--- TRY IT ---
All lines from the one containing "BARD IV0520 STATLOCK: 2" down to the final line of the entries below: return them exactly.

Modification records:
**********
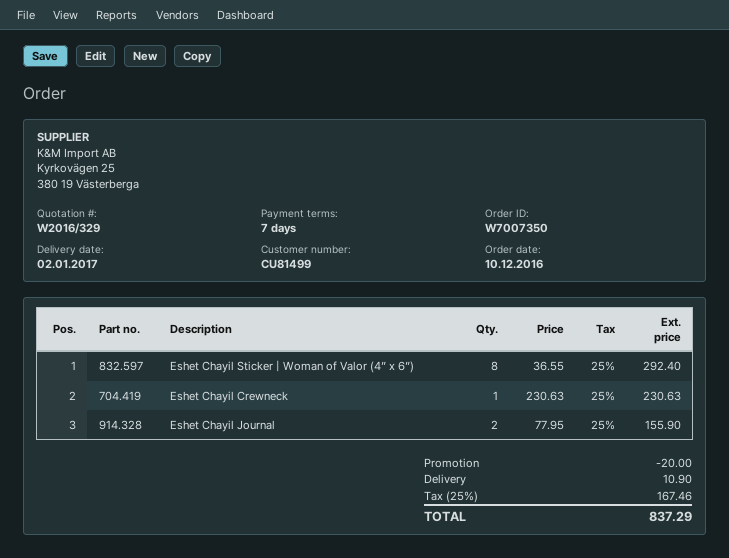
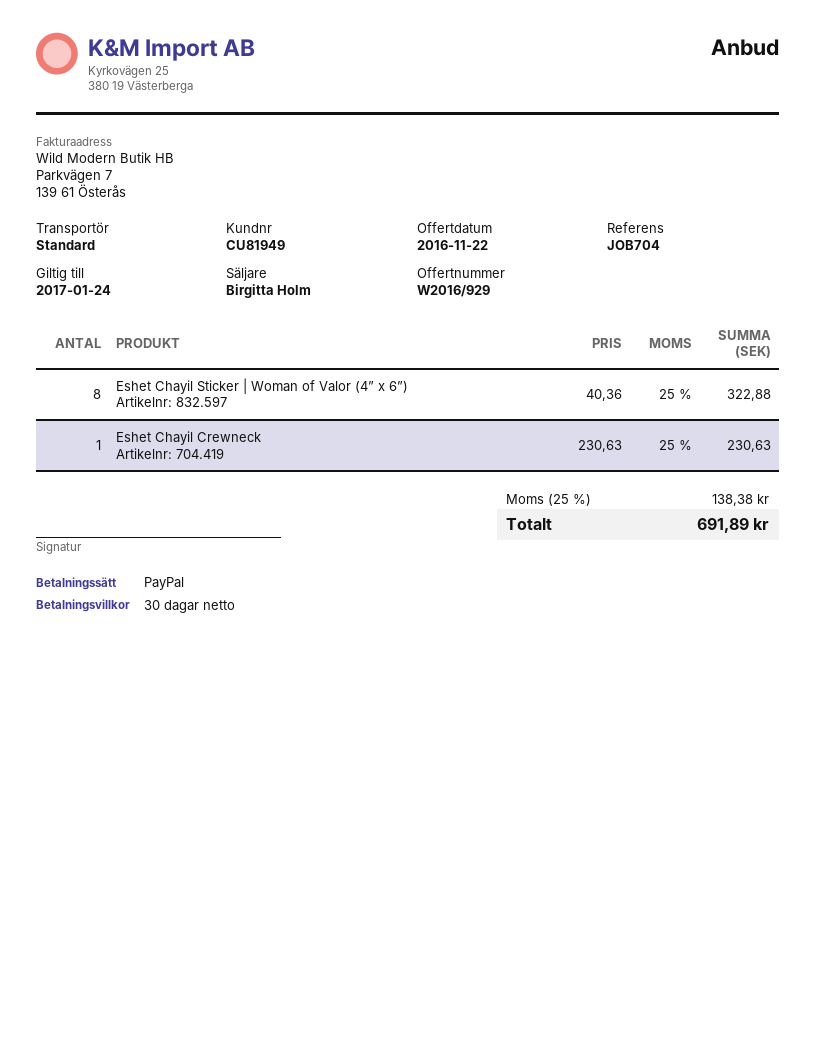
quote number: W2016/329 -> W2016/929
payment terms: 7 days -> 30 days
customer number: CU81499 -> CU81949
Eshet Chayil Sticker | Woman of Valor (4” x 6”): 8 x 36.55 = 292.40 -> 8 x 40.36 = 322.88
Eshet Chayil Journal: 2 x 77.95 = 155.90 -> none
discount: 20.00 -> none
shipping: 10.90 -> none
tax: 25% = 167.46 -> 25% = 138.38
total: 837.29 -> 691.89

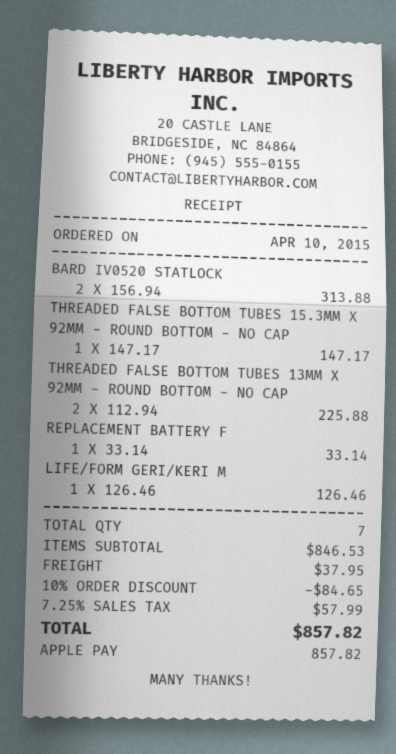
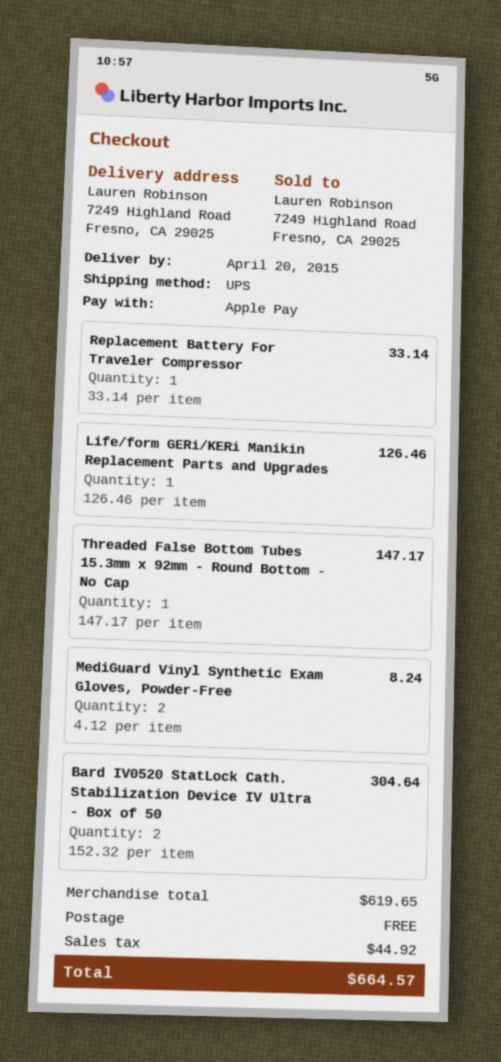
BARD IV0520 STATLOCK: 2 x 156.94 = 313.88 -> 2 x 152.32 = 304.64
THREADED FALSE BOTTOM TUBES 13MM X 92MM - ROUND BOTTOM - NO CAP: 2 x 112.94 = 225.88 -> none
MediGuard Vinyl Synthetic Exam Gloves, Powder-Free: none -> 2 x 4.12 = 8.24
subtotal: 846.53 -> 619.65
discount: 10% = 84.65 -> none
shipping: 37.95 -> 0.00
tax: 57.99 -> 44.92
total: 857.82 -> 664.57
**********
--- ANSWER BOX ---
BARD IV0520 STATLOCK: 2 x 156.94 = 313.88 -> 2 x 152.32 = 304.64
THREADED FALSE BOTTOM TUBES 13MM X 92MM - ROUND BOTTOM - NO CAP: 2 x 112.94 = 225.88 -> none
MediGuard Vinyl Synthetic Exam Gloves, Powder-Free: none -> 2 x 4.12 = 8.24
subtotal: 846.53 -> 619.65
discount: 10% = 84.65 -> none
shipping: 37.95 -> 0.00
tax: 57.99 -> 44.92
total: 857.82 -> 664.57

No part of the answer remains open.